454 Among the errors condemned are these, § X., 78 and 79: "In the present day it is no longer expedient that the Catholic religion shall be held as the only religion of the state, to the exclusion of all other modes of worship.""Whence it has been wisely provided by law, that persons coming to reside therein shall enjoy the public exercise of their own worship." The condemnation of toleration implies the approval of intolerance. See Schaff, Creeds of Christendom, II., 232. Janssen, while he condemns the Protestant persecutions of Catholics, approves the Catholic persecutions of Protestants in the time of the Reformation.

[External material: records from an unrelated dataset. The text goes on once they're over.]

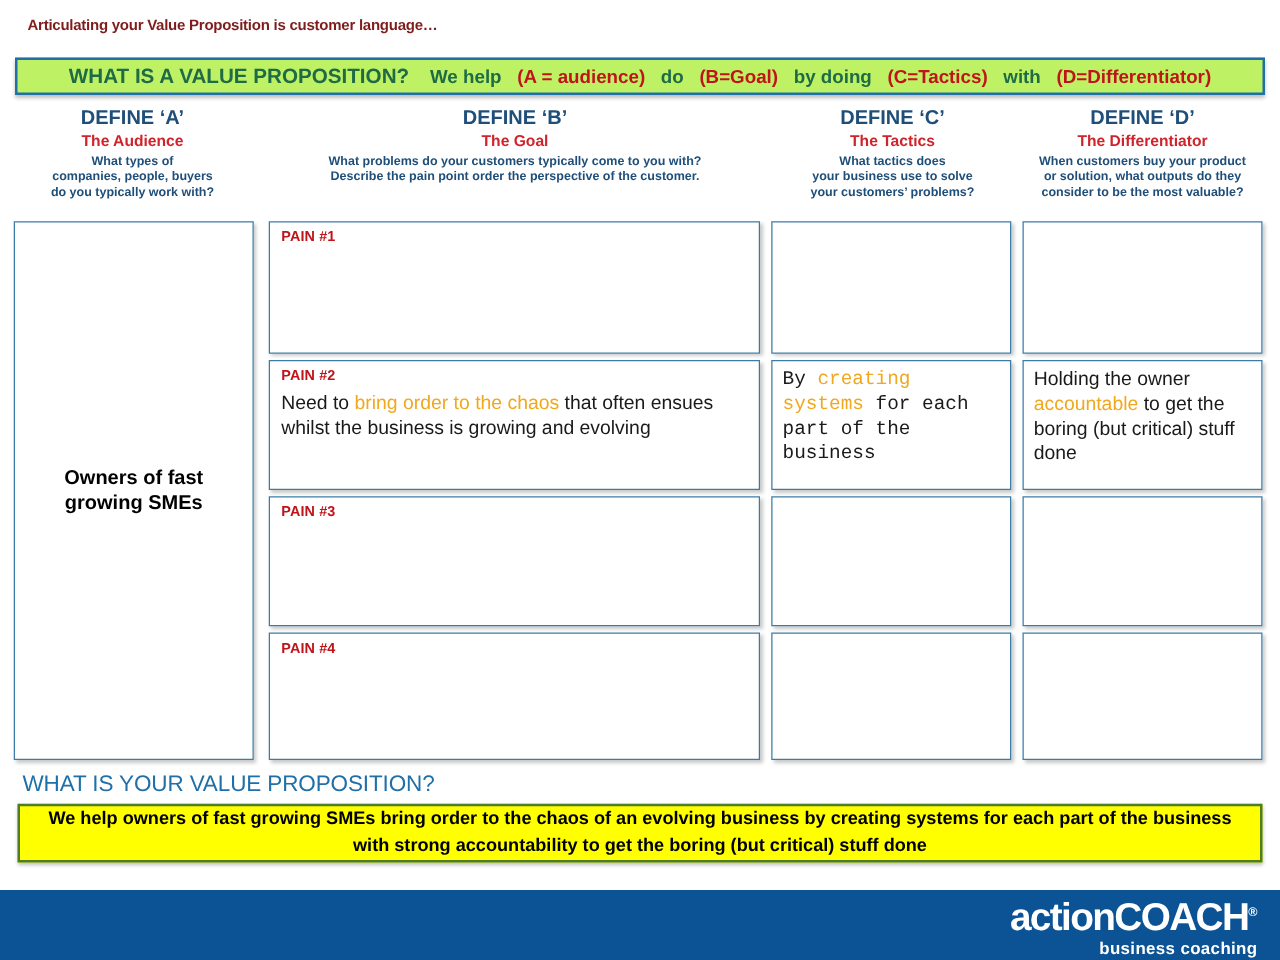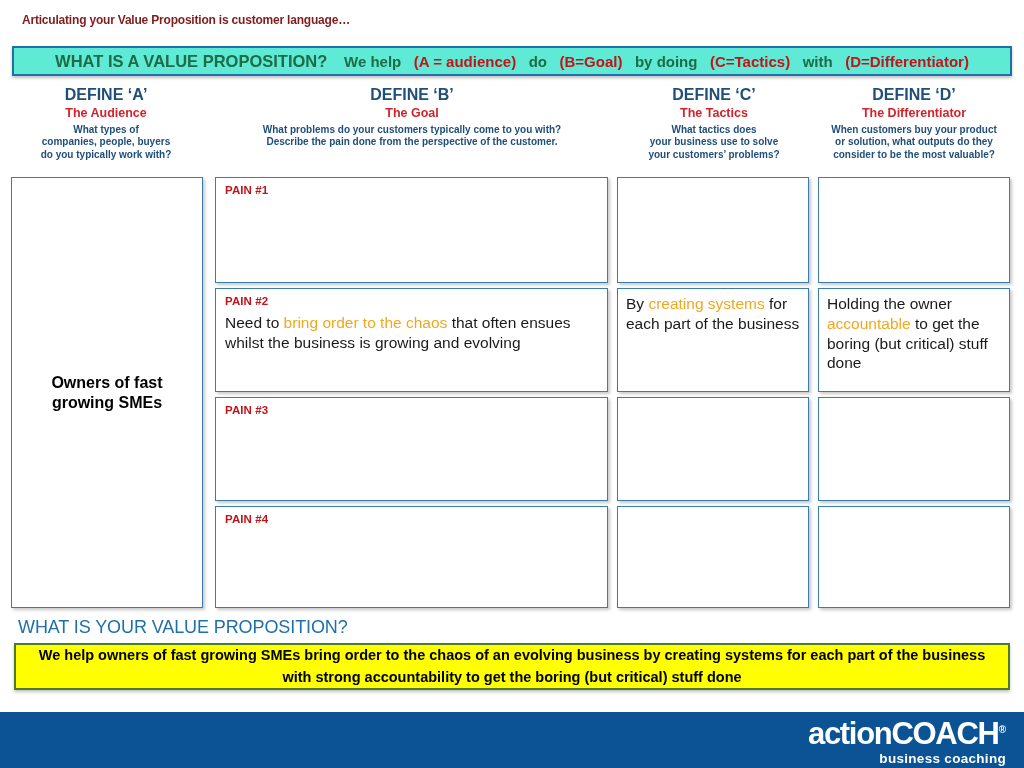--- a/index.html
+++ b/index.html
@@ -27,21 +27,21 @@
     white-space: nowrap;
   }
 
   
   .def-banner {
     position: absolute;
     left: 12px;
     top: 46px;
     width: 1000px;
     height: 30px;
-    background: #5eead4;
+    background: #bef264;
     border: 2px solid #1F6FA8;
     box-sizing: border-box;
     display: flex;
     align-items: center;
     justify-content: center;
     box-shadow: 0 2px 3px rgba(0,0,0,0.25);
   }
   .def-banner-inner {
     white-space: nowrap;
     font-size: 15px;
@@ -108,21 +108,21 @@
   }
 
   .pain-box { left: 215px; width: 393px; }
   #box-b1 { top: 177px; height: 106px; }
   #box-b2 { top: 288px; height: 104px; }
   #box-b3 { top: 397px; height: 104px; padding-left: 35px; }
   #box-b4 { top: 506px; height: 102px; }
 
   .col-c-box { left: 617px; width: 192px; }
   #box-c1 { top: 177px; height: 106px; }
-  #box-c2 { top: 288px; height: 104px; }
+  #box-c2 { top: 288px; height: 104px; font-family: Liberation Mono, monospace; }
   #box-c3 { top: 397px; height: 104px; }
   #box-c4 { top: 506px; height: 102px; }
 
   .col-d-box { left: 818px; width: 192px; }
   #box-d1 { top: 177px; height: 106px; }
   #box-d2 { top: 288px; height: 104px; }
   #box-d3 { top: 397px; height: 104px; }
   #box-d4 { top: 506px; height: 102px; }
 
   .pain-label {
@@ -268,21 +268,21 @@
   <div class="ch-sub">The Audience</div>
   <div class="ch-desc nl" style="white-space: pre-line;">What types of
 companies, people, buyers
 do you typically work with?</div>
 </div>
 
 <div class="col-head" id="head-b">
   <div class="ch-title">DEFINE ‘B’</div>
   <div class="ch-sub">The Goal</div>
   <div class="ch-desc nl" style="white-space: pre-line;">What problems do your customers typically come to you with?
-Describe the pain done from the perspective of the customer.</div>
+Describe the pain point order the perspective of the customer.</div>
 </div>
 
 <div class="col-head" id="head-c">
   <div class="ch-title">DEFINE ‘C’</div>
   <div class="ch-sub">The Tactics</div>
   <div class="ch-desc nl" style="white-space: pre-line;">What tactics does
 your business use to solve
 your customers’ problems?</div>
 </div>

He says: "Für die katholische Geistlichkeit, die katholischen Fürsten und Magistrate und das katholsche Volk war es ein Kampf der Sebsterhaltung, wenn sie Alles aufboten, um dem Protestantismus den Eingang in ihre Gebiete zu wehren und ihn, wenn er eingedrungen war, daraus wieder zu entfernen." -Geschichte des deutschen Volkes, III., 193.
55 After glorifying the Middle Ages and the hierarchical rule of the church over the state, Leo XIII. in that Encyclical proceeds to say: "No doubt the same excellent state of things would have continued, if the agreement of the two powers had continued, and greater things might rightfully have been expected, if men had obeyed the authority, the teaching office, and the counsels of the church with more fidelity and perseverance. For that is to be regarded as a perpetual law which Ivo, of Chartres, wrote to Pope Paschal II.: ’When kingship and priesthood are agreed, the world is well ruled, the church flourishes and bears fruit. But when they are at variance, not only do little things not grow, but even great things fall into miserable ruin and decay.’ " Then the pope rejects among the evil consequences of the "revolution" of the sixteenth century (meaning, of course, the Reformation) the erroneous opinion that "no religion should be publicly professed [by the state]; nor ought one to be preferred to the rest; nor ought there to be any inquiry which of many is alone true; nor ought one to be specially favored, but to each alike equal rights ought to be assigned, provided only, that the social order incurs no injury from them." This is probably aimed at Italy and France, but implies also a condemnation of the separation of church and state as it exists in the United States. Further on, the pope approvingly refers to the Encyclical Mirari Vos of Gregory XVI. (Aug. 15, 1832), which condemns the separation of church and state, and to the Syllabus of Pius IX., who "noted many false opinions and ordered them to be collected together in order that in so great a conflux of errors Catholics might have something which they might follow without stumbling."